Prevalence of Mycobacterium avium subsp. paratuberculosis and Escherichia coli in blood samples from patients with inflammatory bowel disease.

Abstract
Mycobacterium avium subsp. paratuberculosis (MAP) and adherent-invasive Escherichia coli (AIEC) have been implicated as primary triggers in Crohn's disease (CD). In this study, we evaluated the prevalence of MAP and E. coli (EC) DNA in peripheral blood from 202 inflammatory bowel disease (IBD) patients at various disease periods and compared against 24 cirrhotic patients with ascites (CIR) (non-IBD controls) and 29 healthy controls (HC). MAP DNA was detected by IS900-specific nested PCR, EC DNA by malB-specific nested PCR and AIEC identity, in selected samples, by sequencing of fimH gene. CD patients with active disease showed the highest MAP DNA prevalence among IBD patients (68 %). Infliximab treatment resulted in decreased MAP detection. CIR patients had high individual and coinfection rates (75 % MAP, 88 % EC and 67 % MAP and EC), whilst HC controls had lower MAP prevalence (38 %) and EC was undetectable in this control group.
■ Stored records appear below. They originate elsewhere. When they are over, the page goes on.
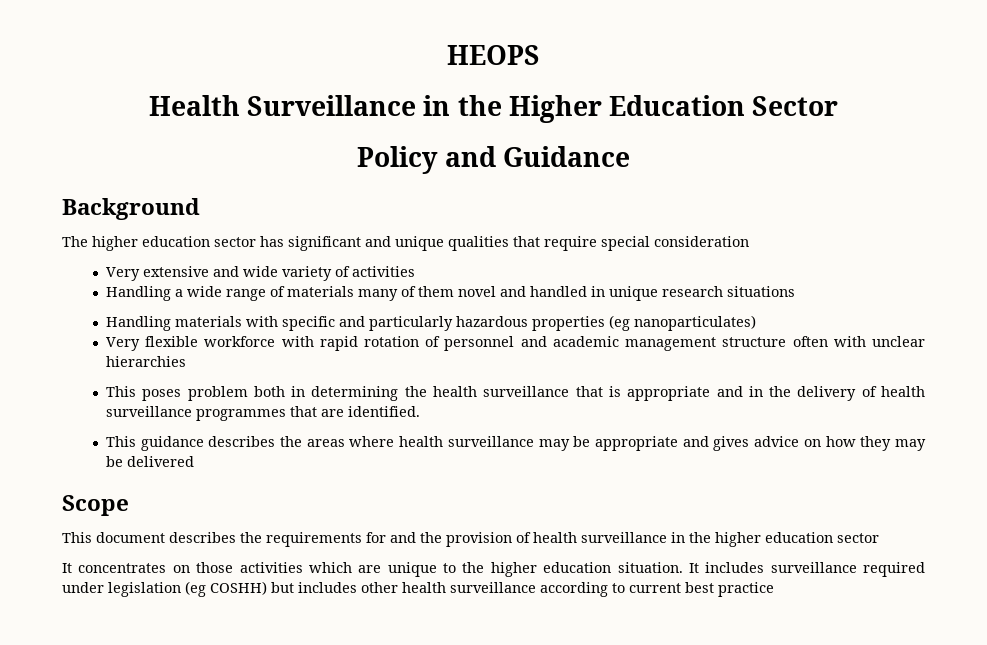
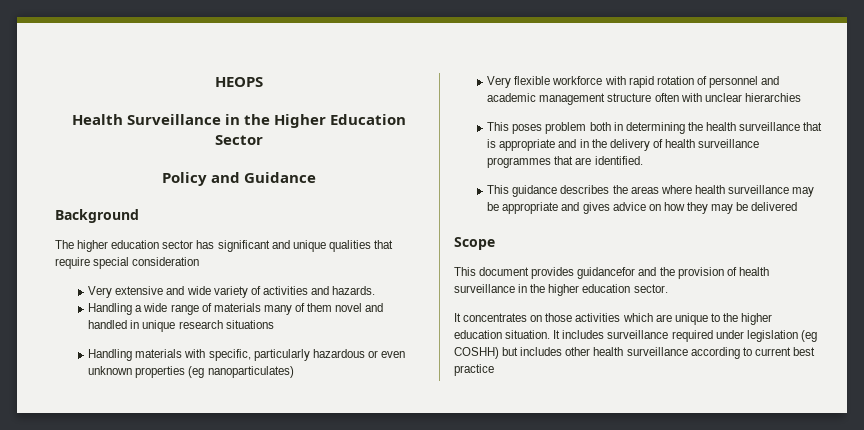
- Very extensive and wide variety of activities
+ Very extensive and wide variety of activities and hazards.
- Handling materials with specific and particularly hazardous properties (eg nanoparticulates)
+ Handling materials with specific, particularly hazardous or even unknown properties (eg nanoparticulates)
- This document describes the requirements for and the provision of health surveillance in the higher education sector
+ This document provides guidancefor and the provision of health surveillance in the higher education sector.

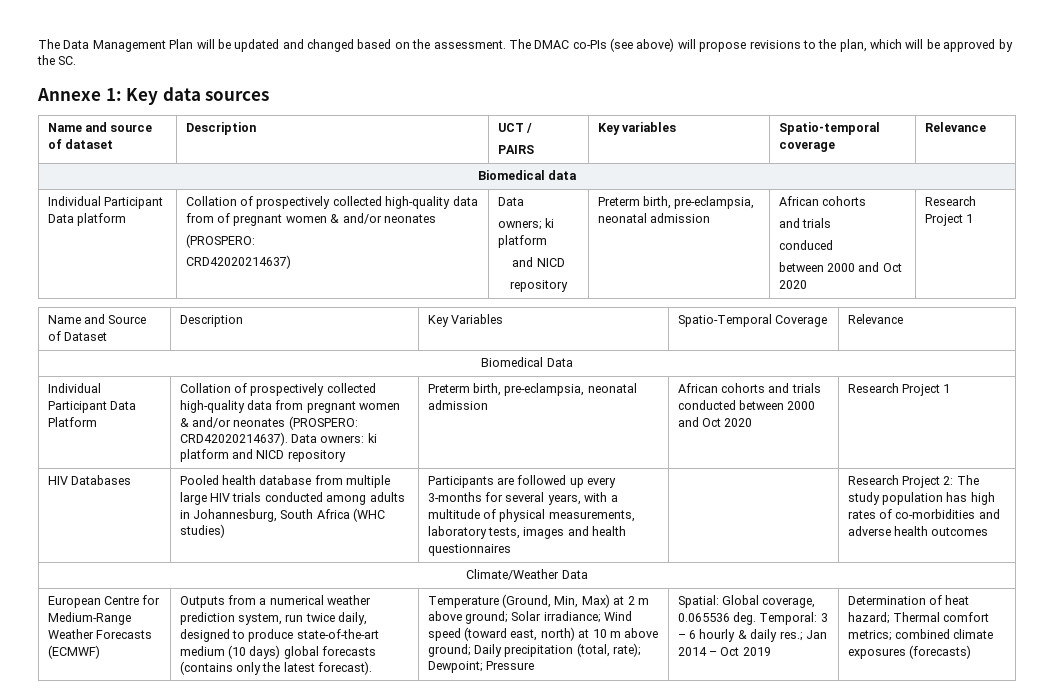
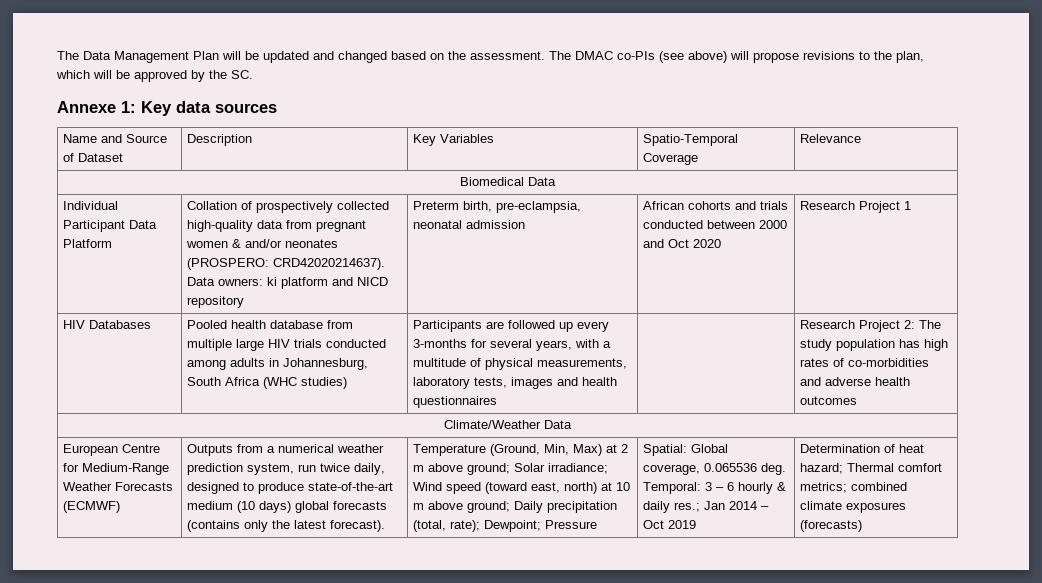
- Name and source of dataset | Description | UCT /
- PAIRS | Key variables | Spatio-temporal coverage | Relevance
- Biomedical data
- Individual Participant Data platform | Collation of prospectively collected high-quality data from of pregnant women & and/or neonates
- (PROSPERO:
- CRD42020214637) | Data
- owners; ki platform
- and NICD
- repository | Preterm birth, pre-eclampsia, neonatal admission | African cohorts
- and trials
- conduced
- between 2000 and Oct 2020 | Research Project 1

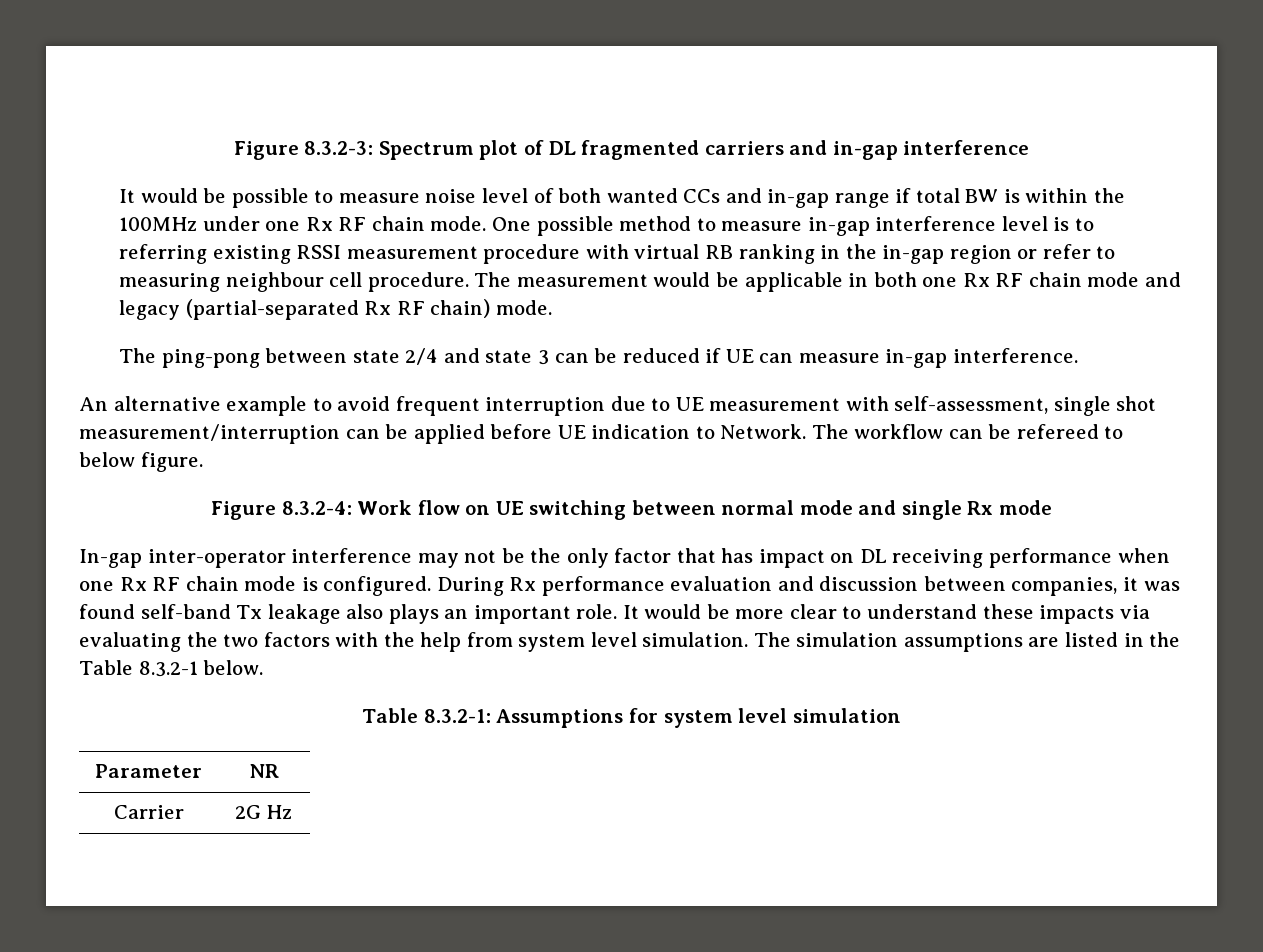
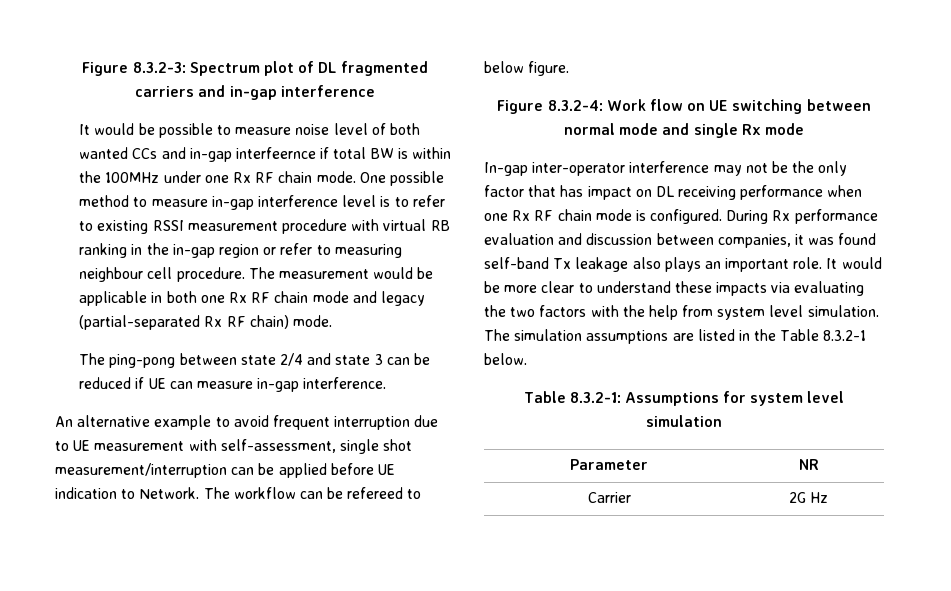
- It would be possible to measure noise level of both wanted CCs and in-gap range if total BW is within the 100MHz under one Rx RF chain mode.
+ It would be possible to measure noise level of both wanted CCs and in-gap interfeernce if total BW is within the 100MHz under one Rx RF chain mode.
- One possible method to measure in-gap interference level is to referring existing RSSI measurement procedure with virtual RB ranking in the in-gap region or refer to measuring neighbour cell procedure.
+ One possible method to measure in-gap interference level is to refer to existing RSSI measurement procedure with virtual RB ranking in the in-gap region or refer to measuring neighbour cell procedure.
EC DNA prevalence in IBD patients was highly associated with CD, and 80 % of EC from the selected samples of CD patients analyzed carried the fimH30 allele, with a mutation strongly associated with AIEC. Our results show that coinfection with MAP and AIEC is common and persistent in CD, although the high MAP and EC detection in CIR patients suggested that colonization is, at least, partially dependent on increased gut permeability. Nevertheless, facilitative mechanisms between a susceptible host and these two potential human pathogens may allow their implication in CD pathogenesis.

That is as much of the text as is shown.